Another bang went off, this time closer. I have no way of telling where they are landing through these wood lines, but closer was my best guess.

I turned back around and started pointing, my mind at this moment is working.

Where are the closest known friendly elements?

Where is my squad leader?

Where do my guys need to go?

Will the next bang be closer?

"Okay, be productive."

How much closer was the last one?

Can we exfil at 180 degrees?

I don’t see any enemy in uniform

I’m not paired with any artillery or heavy weapons, I’m out here with nine guys walking and feeling like an exposed nerve.

As the recon team, our job is to evaluate the area, examine any suspected enemy activity, remain invisible; nothing, but undetectable ghosts and shadows– that’s really all there is to it.

However, with the crack of every branch I step on I’m breaking one of the few rules, and in so doing, I risk the lives of all nine of these my unit.
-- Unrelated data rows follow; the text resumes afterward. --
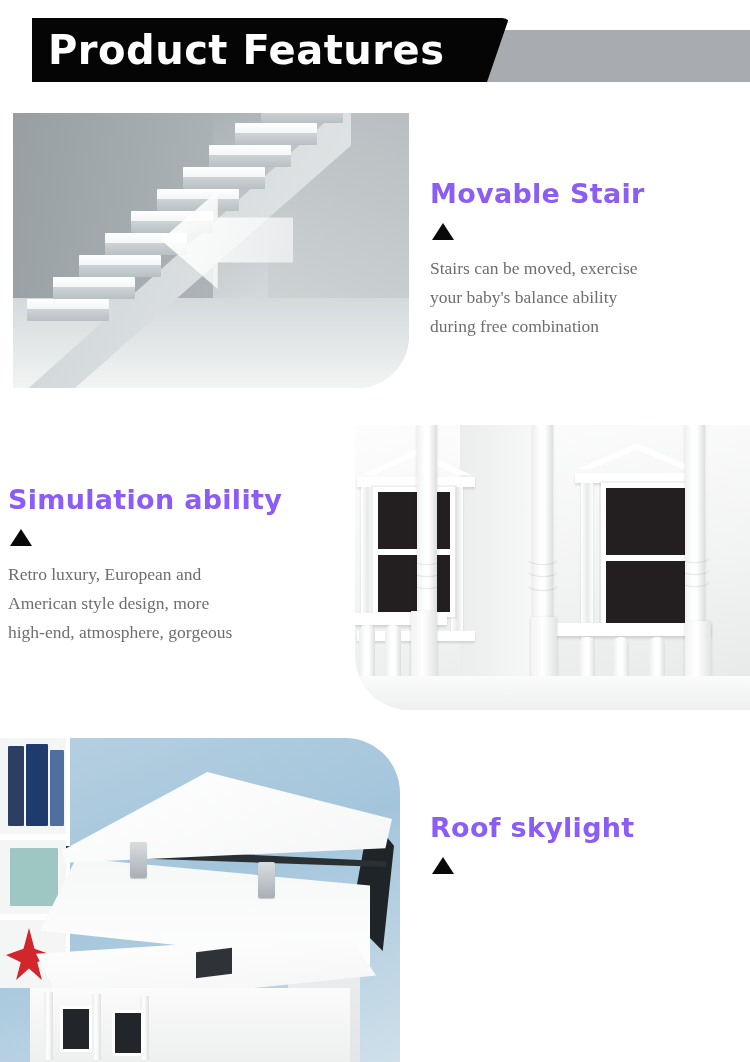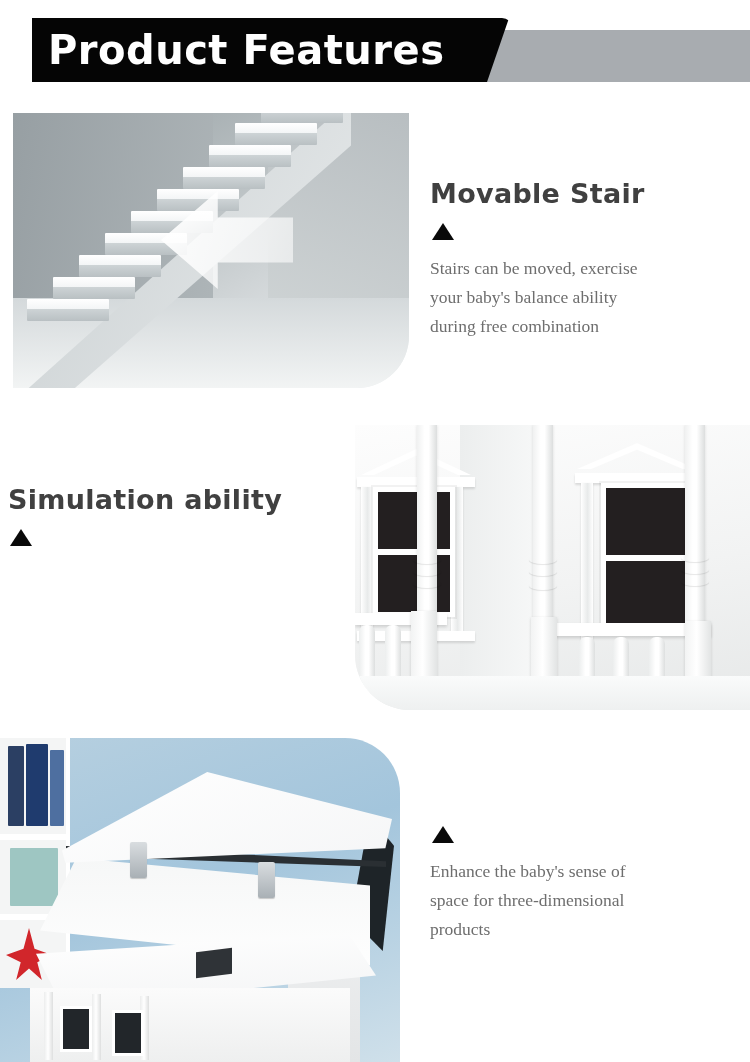--- a/index.html
+++ b/index.html
@@ -57,21 +57,21 @@
     line-height: 52px;
     white-space: nowrap;
   }
   .feature-text {
     position: absolute;
   }
   .feature-heading {
     font-family: "DejaVu Sans", sans-serif;
     font-size: 27px;
     font-weight: bold;
-    color: #404040;
+    color: #8b5cf6;
     letter-spacing: 0.3px;
     white-space: nowrap;
     margin: 0;
   }
   .feature-marker {
     width: 0;
     height: 0;
     border-left: 11px solid transparent;
     border-right: 11px solid transparent;
     border-bottom: 17px solid #090909;
@@ -407,20 +407,23 @@
   <div class="feature-heading">Movable Stair</div>
   <div class="feature-marker"></div>
   <div class="feature-body">Stairs can be moved, exercise
 your baby's balance ability
 during free combination</div>
 </div>
 
 <div class="feature-text" style="left:8px; top:484px; width:330px;">
   <div class="feature-heading">Simulation ability</div>
   <div class="feature-marker"></div>
+  <div class="feature-body">Retro luxury, European and
+American style design, more
+high-end, atmosphere, gorgeous</div>
 </div>
 
 <div class="photo" id="photo-facade">
   <div class="bg"></div>
   <div class="wallshade"></div>
 
   <div class="pediment" style="left:6px; top:24px; width:110px;"></div>
   <div class="lintel" style="left:2px; top:52px; width:118px;"></div>
   <div class="pilaster" style="left:6px; top:62px; height:150px;"></div>
   <div class="pilaster" style="left:96px; top:62px; height:150px;"></div>
@@ -489,17 +492,15 @@
 
   <div class="house-body"></div>
   <div class="hb-col" style="left:44px; top:254px; height:68px;"></div>
   <div class="hb-col" style="left:92px; top:256px; height:66px;"></div>
   <div class="hb-col" style="left:140px; top:258px; height:64px;"></div>
   <div class="hb-window" style="left:60px; top:268px; width:26px; height:40px;"></div>
   <div class="hb-window" style="left:112px; top:272px; width:26px; height:40px;"></div>
 </div>
 
 <div class="feature-text" style="left:430px; top:812px; width:300px;">
+  <div class="feature-heading">Roof skylight</div>
   <div class="feature-marker"></div>
-  <div class="feature-body">Enhance the baby's sense of
-space for three-dimensional
-products</div>
 </div>
 
 </body></html>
At this moment, I know I need to move closer. I have answers to zero of my questions and though I only paused for 60 seconds, it’s feeling like a break that will never end. Before pushing forward, I looked back and see my guys looking restless, but ready to go. I sighed the smallest sigh before once again pushing myself up and pulling my Kevlar helmet forward on my head.

"Let’s go," I waved my left arm forward. In the few milliseconds, it took to turn my head back around I knew I had to turn my focus back on – watch my step, ears open, eyes peeled, head on a swivel. I have one job.

The next bang came then, and it hit close.

Before I could turn to count I heard another – "Get down!" I heard someone else shout for me.

I fell to the ground and rolled over to count, "One. Two. Three…," then it’s all good. Well, here at least.

They all looked at me with varying expressions, the most common being carefully veiled fear. But they all looked to me for answers I didn’t know.

"Get it together," I scolded myself, and seven seconds later I was setting up a security formation and moving around to find my squad leader.

-----

We returned later that day as lucky as we left. All fine and all together. Seven seconds of hesitation and a crack of a branch could have changed all of that, and I’m feeling much luckier than the rest.

Tomorrow will be more of the same, but tomorrow I will have to be smarter, quicker, and better. Strange, though, because as the days drag on I feel slower, less able. I don’t even know what side I’m fighting for anymore.